Could you copy out every line of the data where the word "문자열을" occurs?

::::::::::

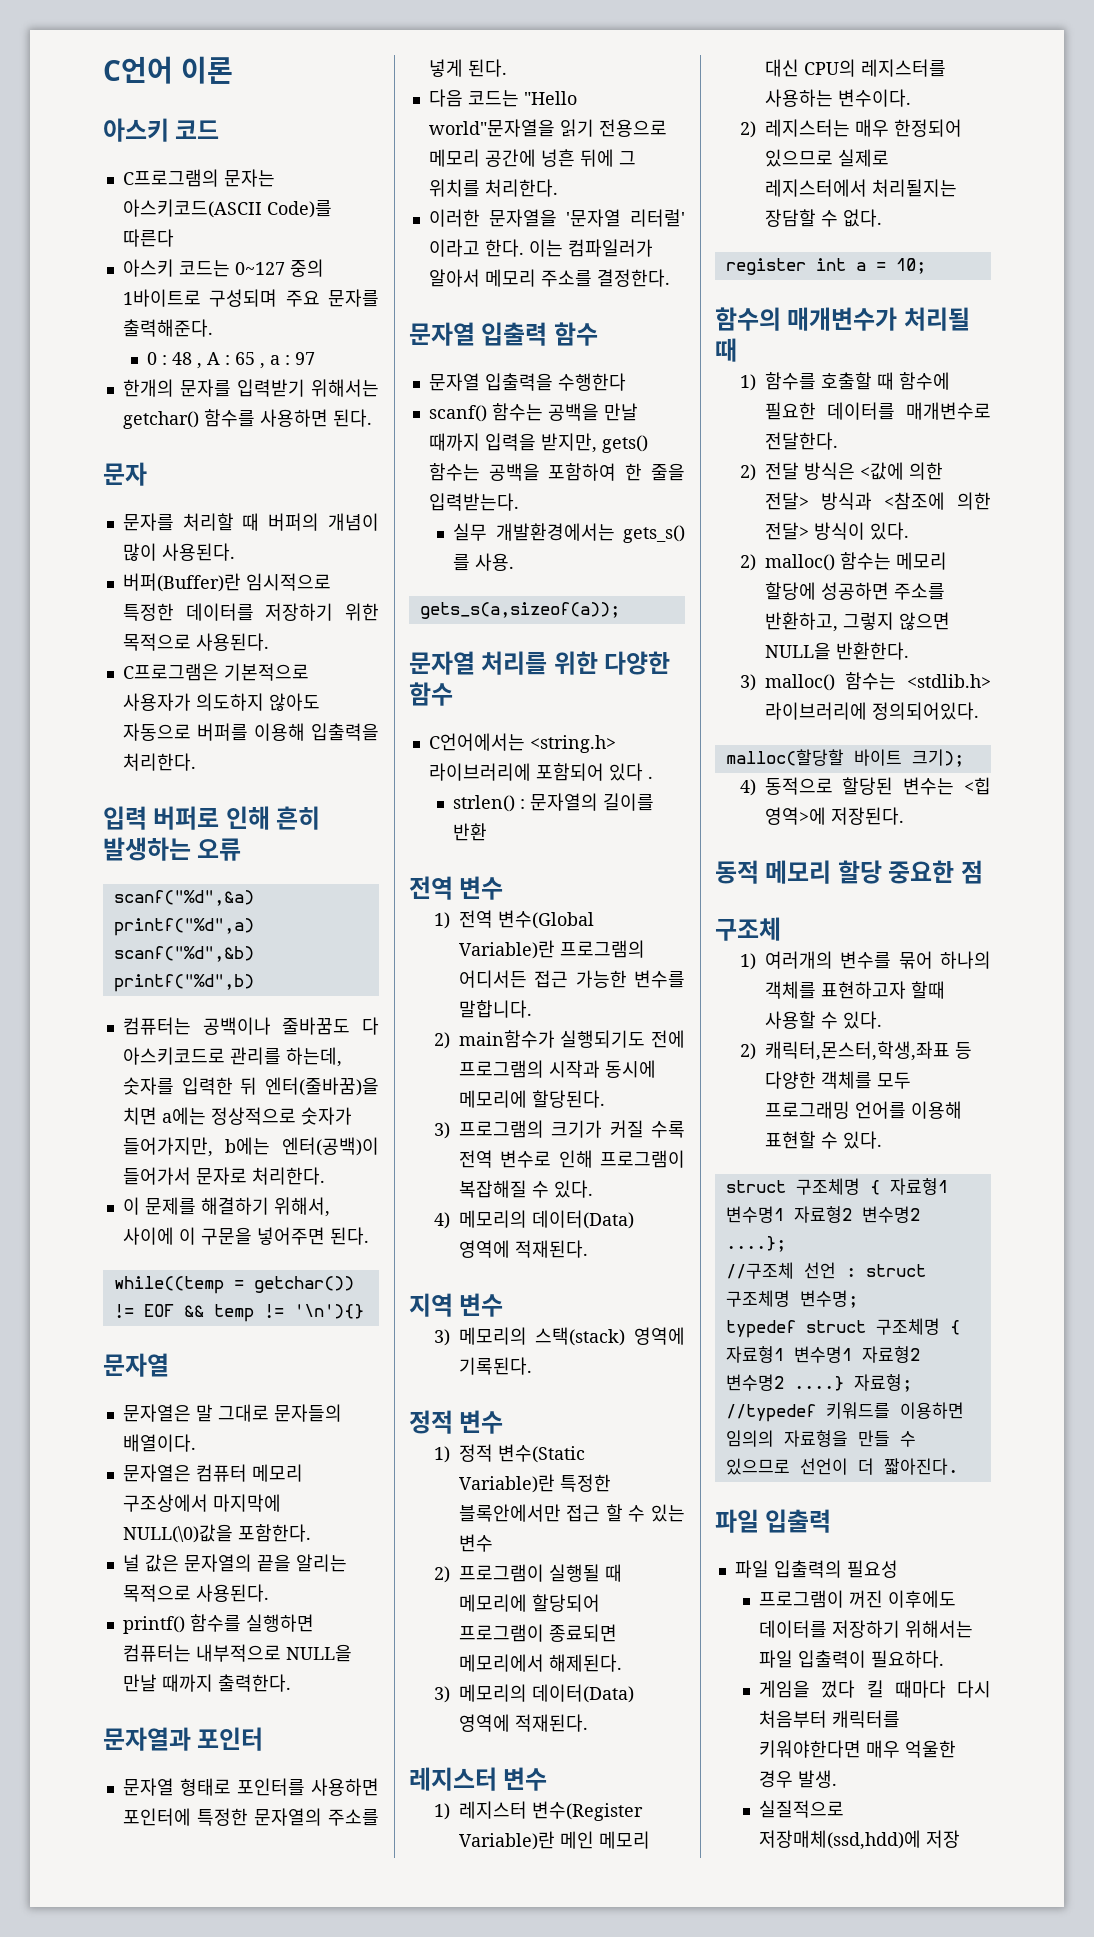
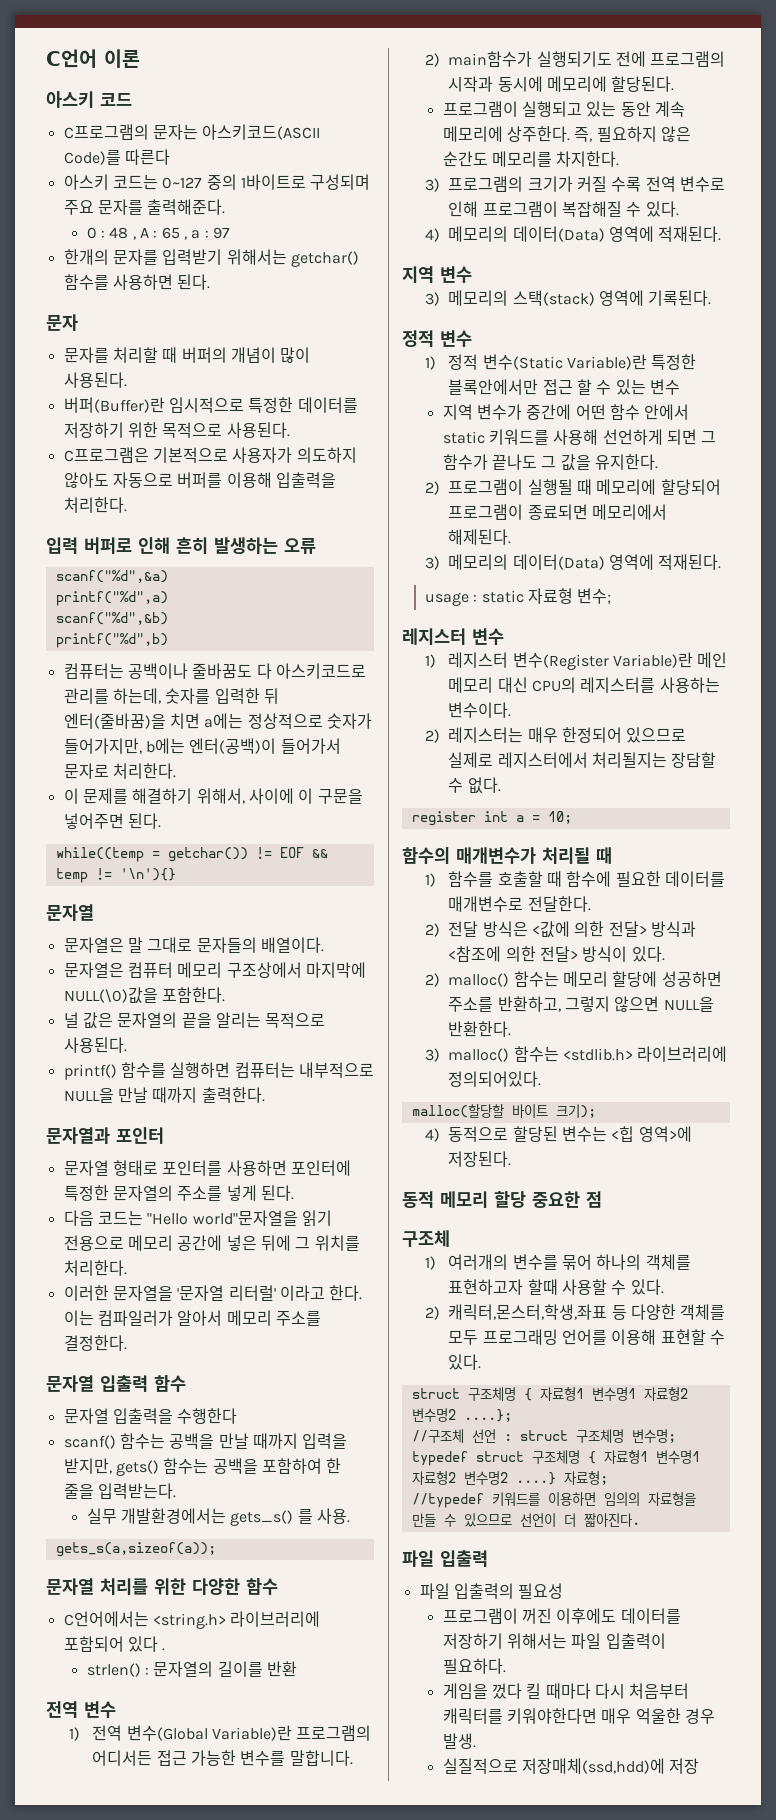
- 다음 코드는 "Hello world"문자열을 읽기 전용으로 메모리 공간에 넝흔 뒤에 그 위치를 처리한다.
+ 다음 코드는 "Hello world"문자열을 읽기 전용으로 메모리 공간에 넣은 뒤에 그 위치를 처리한다.
+ 프로그램이 실행되고 있는 동안 계속 메모리에 상주한다. 즉, 필요하지 않은 순간도 메모리를 차지한다.
+ 지역 변수가 중간에 어떤 함수 안에서 static 키워드를 사용해 선언하게 되면 그 함수가 끝나도 그 값을 유지한다.
+ usage : static 자료형 변수;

::::::::::

OUTPUT BELOW
- 다음 코드는 "Hello world"문자열을 읽기 전용으로 메모리 공간에 넝흔 뒤에 그 위치를 처리한다.
+ 다음 코드는 "Hello world"문자열을 읽기 전용으로 메모리 공간에 넣은 뒤에 그 위치를 처리한다.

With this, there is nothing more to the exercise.